• _Directions_
Omit the images. Reproduce each line of the records exactly as it appears.

• _Records_
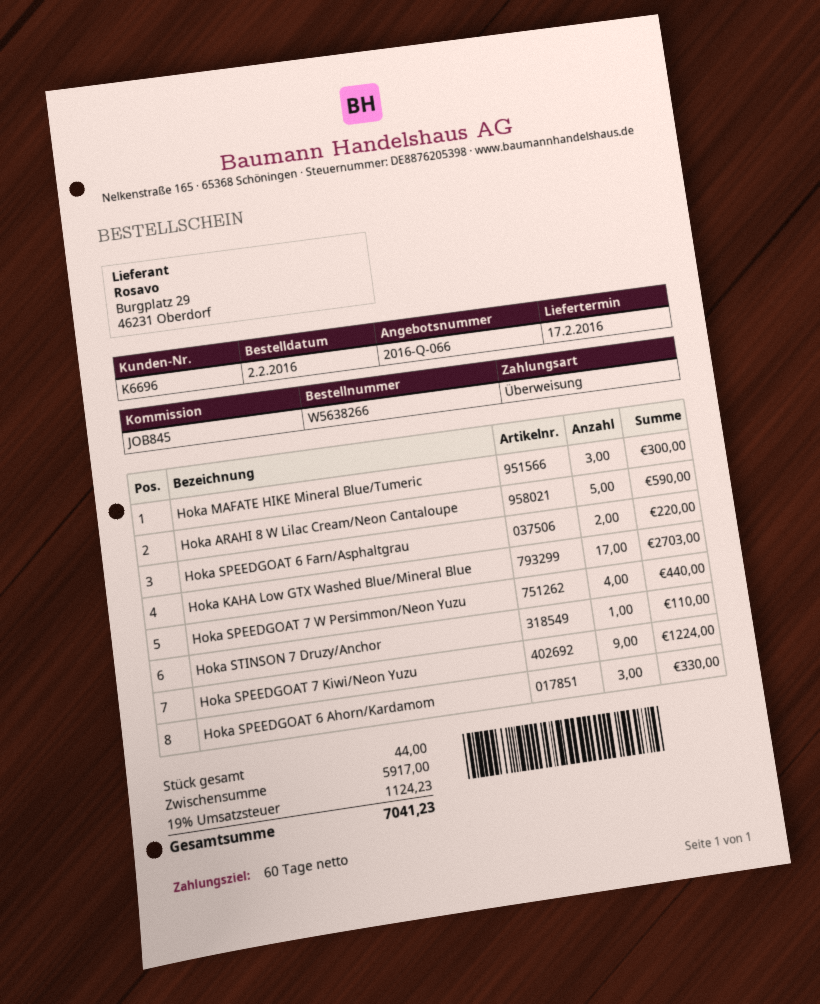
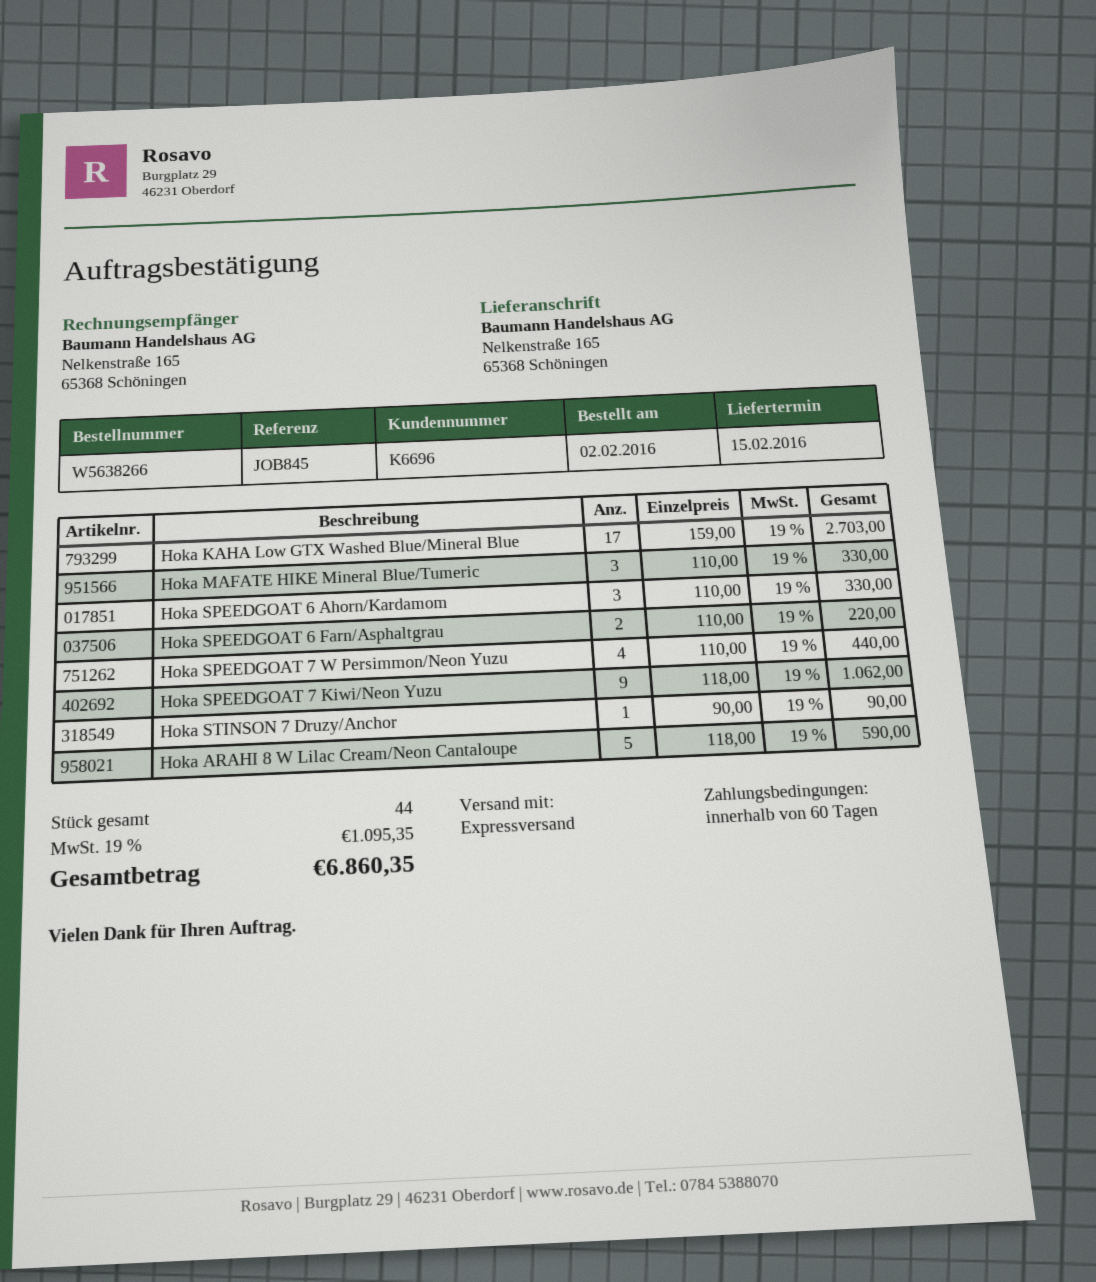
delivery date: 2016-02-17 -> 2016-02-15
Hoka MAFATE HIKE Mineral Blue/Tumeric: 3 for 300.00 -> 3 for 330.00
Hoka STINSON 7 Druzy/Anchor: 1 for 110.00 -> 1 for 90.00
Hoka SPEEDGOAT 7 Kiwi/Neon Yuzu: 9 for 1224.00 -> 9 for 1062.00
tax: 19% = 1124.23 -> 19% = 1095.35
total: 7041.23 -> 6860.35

• _Exercise answer_
delivery date: 2016-02-17 -> 2016-02-15
Hoka MAFATE HIKE Mineral Blue/Tumeric: 3 for 300.00 -> 3 for 330.00
Hoka STINSON 7 Druzy/Anchor: 1 for 110.00 -> 1 for 90.00
Hoka SPEEDGOAT 7 Kiwi/Neon Yuzu: 9 for 1224.00 -> 9 for 1062.00
tax: 19% = 1124.23 -> 19% = 1095.35
total: 7041.23 -> 6860.35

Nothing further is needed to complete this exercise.